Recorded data

———

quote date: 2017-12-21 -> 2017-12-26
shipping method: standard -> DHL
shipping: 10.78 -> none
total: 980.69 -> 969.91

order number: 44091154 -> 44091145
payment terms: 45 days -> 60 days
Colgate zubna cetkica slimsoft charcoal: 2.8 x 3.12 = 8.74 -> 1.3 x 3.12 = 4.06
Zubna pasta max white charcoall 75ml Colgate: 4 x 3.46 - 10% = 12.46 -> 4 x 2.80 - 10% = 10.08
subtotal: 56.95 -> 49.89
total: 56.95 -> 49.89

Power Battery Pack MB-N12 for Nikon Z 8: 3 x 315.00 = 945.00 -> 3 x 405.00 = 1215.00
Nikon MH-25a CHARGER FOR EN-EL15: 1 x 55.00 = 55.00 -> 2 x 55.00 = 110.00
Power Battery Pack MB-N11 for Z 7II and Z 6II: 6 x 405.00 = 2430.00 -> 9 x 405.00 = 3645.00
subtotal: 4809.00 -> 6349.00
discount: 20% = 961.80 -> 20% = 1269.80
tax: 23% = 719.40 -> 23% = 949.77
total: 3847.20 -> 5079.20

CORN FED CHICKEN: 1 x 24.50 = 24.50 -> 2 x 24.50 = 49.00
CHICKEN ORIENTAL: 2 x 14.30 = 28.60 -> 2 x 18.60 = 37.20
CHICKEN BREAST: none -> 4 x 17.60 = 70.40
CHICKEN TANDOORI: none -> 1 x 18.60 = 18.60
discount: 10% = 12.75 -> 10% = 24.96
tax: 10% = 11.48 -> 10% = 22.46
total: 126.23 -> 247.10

———

The answer must restate each entry word for word.

## RESULT OF THE EXERCISE
quote date: 2017-12-21 -> 2017-12-26
shipping method: standard -> DHL
shipping: 10.78 -> none
total: 980.69 -> 969.91

order number: 44091154 -> 44091145
payment terms: 45 days -> 60 days
Colgate zubna cetkica slimsoft charcoal: 2.8 x 3.12 = 8.74 -> 1.3 x 3.12 = 4.06
Zubna pasta max white charcoall 75ml Colgate: 4 x 3.46 - 10% = 12.46 -> 4 x 2.80 - 10% = 10.08
subtotal: 56.95 -> 49.89
total: 56.95 -> 49.89

Power Battery Pack MB-N12 for Nikon Z 8: 3 x 315.00 = 945.00 -> 3 x 405.00 = 1215.00
Nikon MH-25a CHARGER FOR EN-EL15: 1 x 55.00 = 55.00 -> 2 x 55.00 = 110.00
Power Battery Pack MB-N11 for Z 7II and Z 6II: 6 x 405.00 = 2430.00 -> 9 x 405.00 = 3645.00
subtotal: 4809.00 -> 6349.00
discount: 20% = 961.80 -> 20% = 1269.80
tax: 23% = 719.40 -> 23% = 949.77
total: 3847.20 -> 5079.20

CORN FED CHICKEN: 1 x 24.50 = 24.50 -> 2 x 24.50 = 49.00
CHICKEN ORIENTAL: 2 x 14.30 = 28.60 -> 2 x 18.60 = 37.20
CHICKEN BREAST: none -> 4 x 17.60 = 70.40
CHICKEN TANDOORI: none -> 1 x 18.60 = 18.60
discount: 10% = 12.75 -> 10% = 24.96
tax: 10% = 11.48 -> 10% = 22.46
total: 126.23 -> 247.10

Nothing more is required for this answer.